Gary LaGrange believes keeping navigation channels open at the mouth of the Mississippi River is much more than a local problem. “I look at it as a national issue,” the president of the Port of New Orleans said. When the Army Corps of Engineers isn’t able to keep channels dredged to 45 feet, “a good portion of mid-America will be affected as well.”
|In recent weeks, vessel owners and pilots have grown concerned about the amount of silt clogging the channel, particularly in the Southwest Pass between New Orleans and the mouth of the Mississippi. Some vessels reportedly are touching bottom. To continue to call at ports on the Lower Mississippi, vessels will have to lighten their loads. According to a Greek shipowners’ group, one foot less draft costs a ship $3 million in revenue, LaGrange said.
The port’s solution is to build a coalition from groups across the Midwest to address policy specialists and lawmakers in Washington with a single voice. The river and tributaries comprise some 14,500 miles of waterway, and 33 states and three Canadian provinces depend on the river to move their products to market, LaGrange said.
The Big River Coalition is still forming, but just about every major river port along the Mississippi and Ohio rivers, groups representing grain, corn and soybean growers, and members of Congress from the region already have indicated support, LaGrange said.
The coalition’s immediate goal will be to restore the corps’ maintenance dredging budget, he said. The corps usually spends some $104 million to dredge channels on the Lower Mississippi River. That’s over budget, but in the past the corps has been able to move money between accounts to make up for additional costs. Officials say the agency is more constrained this year in its ability to transfer money, and all ports will have to share the pain of a tight budget.

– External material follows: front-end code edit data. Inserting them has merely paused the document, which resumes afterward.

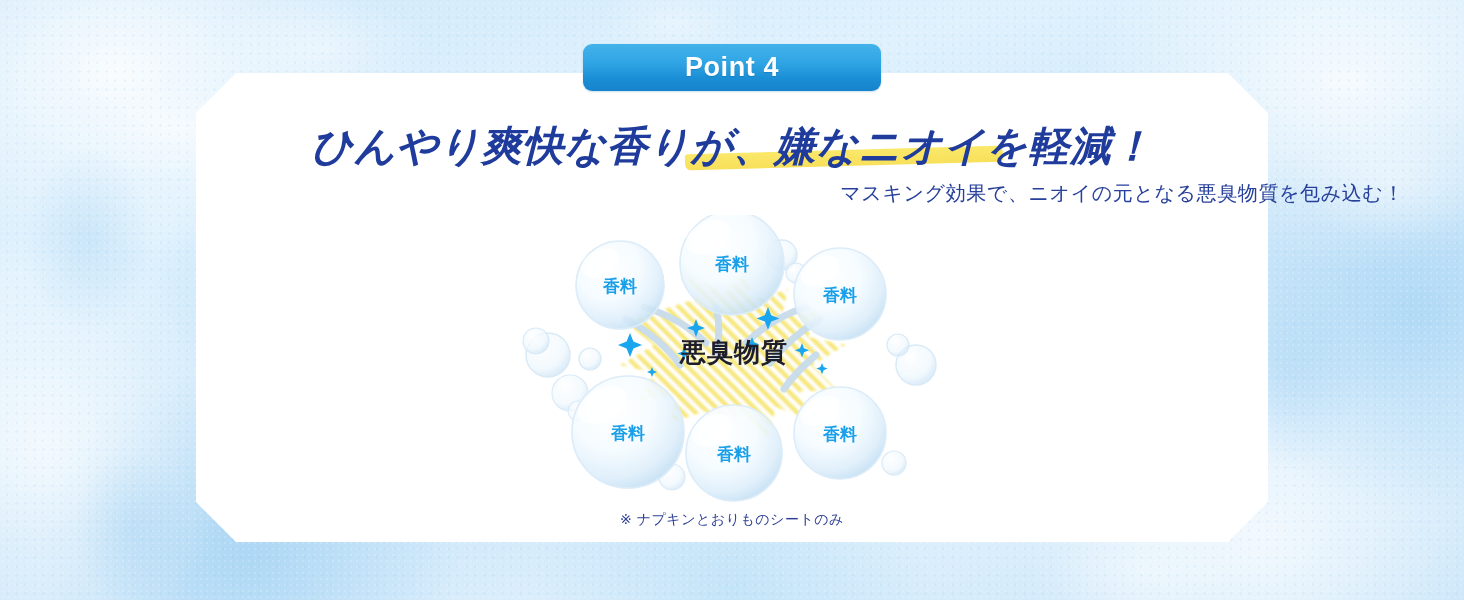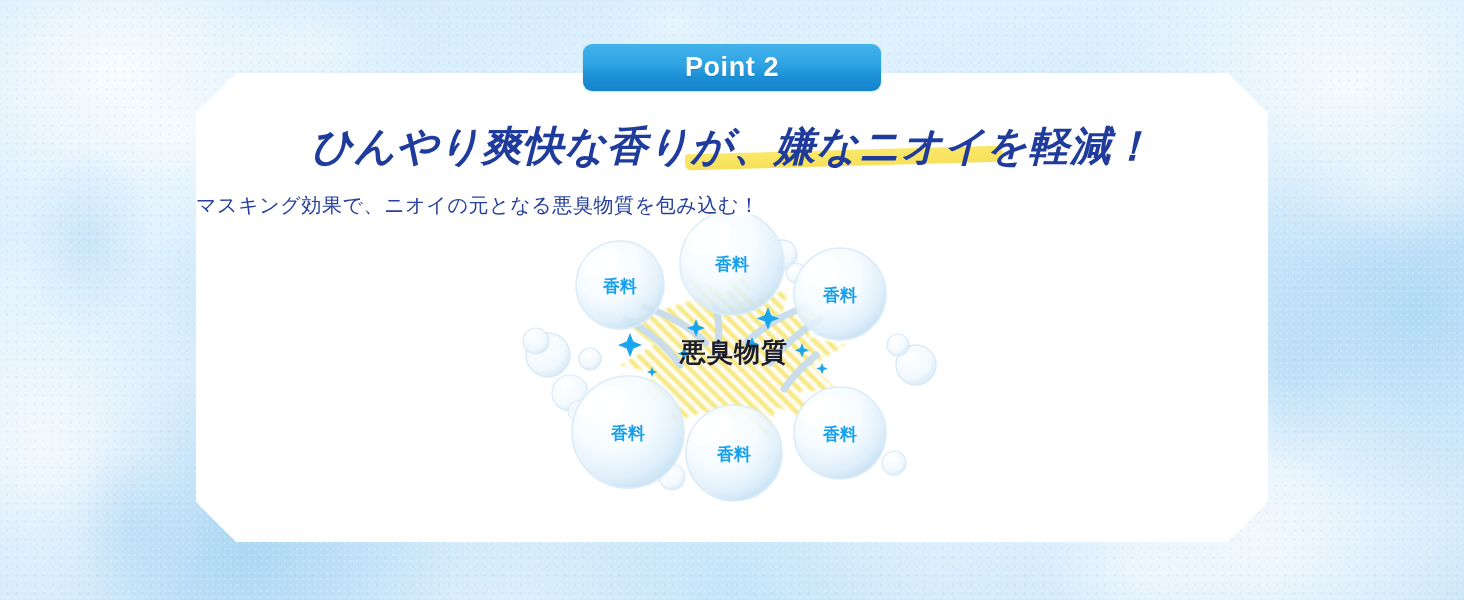--- a/index.html
+++ b/index.html
@@ -128,7 +128,7 @@
   <div id="card"></div>
 
   <div id="badge">
-    <span class="label">Point 2</span>
+    <span class="label">Point 4</span>
   </div>
 
   <div class="title-wrap">

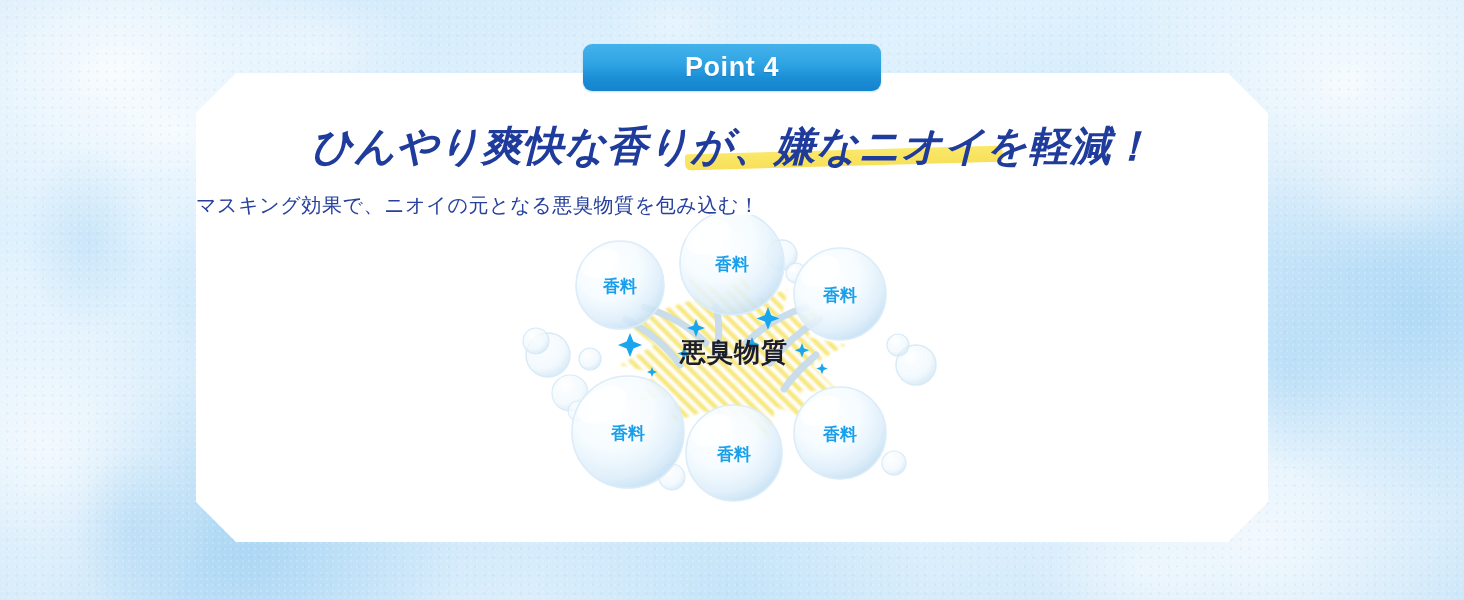--- a/index.html
+++ b/index.html
@@ -94,9 +94,8 @@
 
   .subtitle{
     position:absolute;left:196px;top:180px;width:1208px;
-    text-align:left;font-size:20px;color:#27409c;letter-spacing:.6px;
+    text-align:right;font-size:20px;color:#27409c;letter-spacing:.6px;
     white-space:nowrap;
-    margin-top:12px;
   }
 
   .footnote{

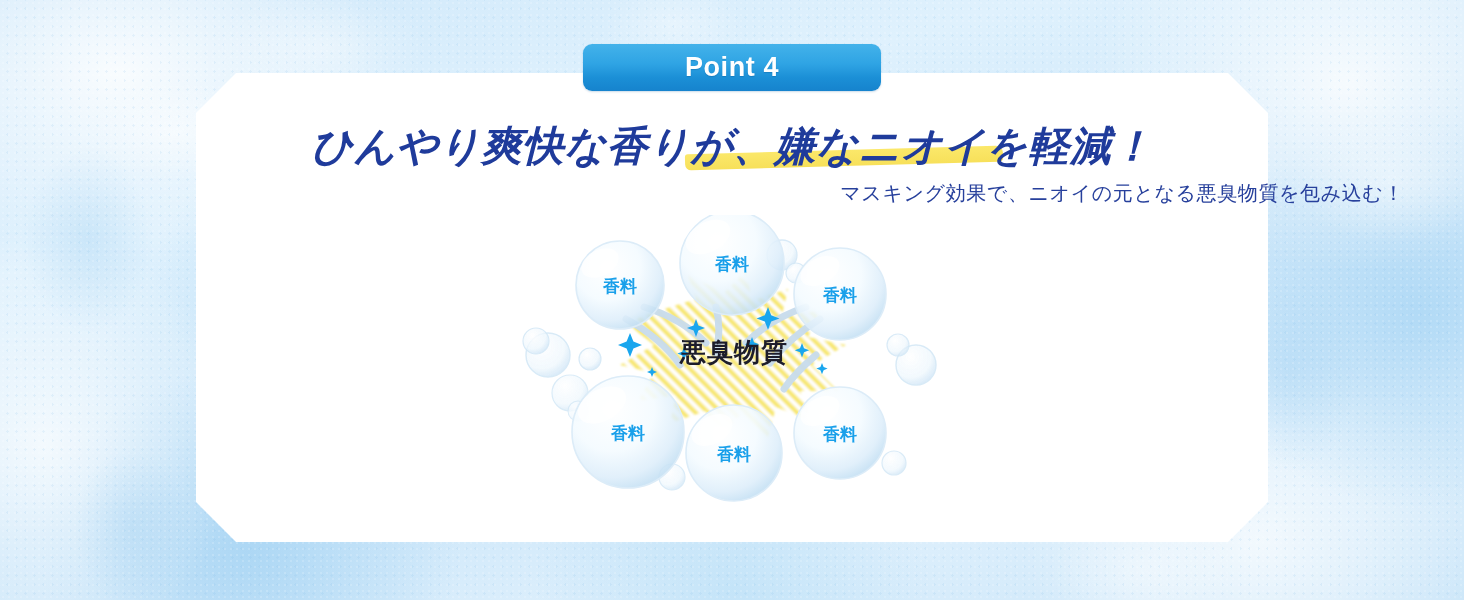--- a/index.html
+++ b/index.html
@@ -238,6 +238,7 @@
     </svg>
   </div>
 
+  <div class="footnote">※ ナプキンとおりものシートのみ</div>
 
 </div>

This year’s budget for the Lower Mississippi is $53 million. The coalition hopes to convince Congress to add $35 million, which should be enough to meet current demand — if no extreme weather or flooding pushes more silt downstream.
The hardest part may be that channel conditions on the Lower Mississippi aren’t at a crisis point. If Congress restores the corps’ dredging budget, it should have the money it needs, LaGrange said.
“We have to react eight or 10 months earlier than we have reacted in previous years,” he said. “I don’t think the problem is any different, but the solution will have to be different. The money just may not come from the same source.”
Ports on the Lower Mississippi handled 134 million tons of international trade in 2009, and 146.5 million tons of domestic trade, according the American Association of Port Authorities. Those are the combined totals for the Port of New Orleans and the Port of South Louisiana, a port district that runs 54 miles along the river between New Orleans and Baton Rouge, La.
“Those are not cargoes generated in New Orleans, they’re cargoes generated up and down the 14,500 miles of the Mississippi River and tributaries,” LaGrange said. “The Obama administration wants to double exports in the next five years. The way to do it is not by diminishing the size of your major artery carrying those exports out of this country.”
LaGrange said an incident in New Orleans in July 2008 was a warning signal. Two tank barges collided, spilling some 420,000 gallons of heavy fuel oil into the river. The Coast Guard closed the river for nearly five days, blocking outbound traffic and diverting major inbound ships to other Gulf ports.
“The detrimental economic impact was something like $280 million a day, growing exponentially after the fourth day,” LaGrange said. After Hurricane Katrina in 2005, “it’s no surprise that we were in touch with the powers that be in Washington just hours after the hurricane. They were asking us just how quickly we could get this river and this port back up and open.” It took 12 days.
If cargo doesn’t move through the Lower Mississippi ports, LaGrange said the alternatives are limited. The Port of Houston is the closet rival to the Lower Mississippi ports in the tonnage it handles.
“The Lower Mississippi River system is the largest port area in the world. It’s bigger than Shanghai, Singapore, Rotterdam,” LaGrange said. “How can you argue that it’s not worth maintaining its project depth at 45 feet?”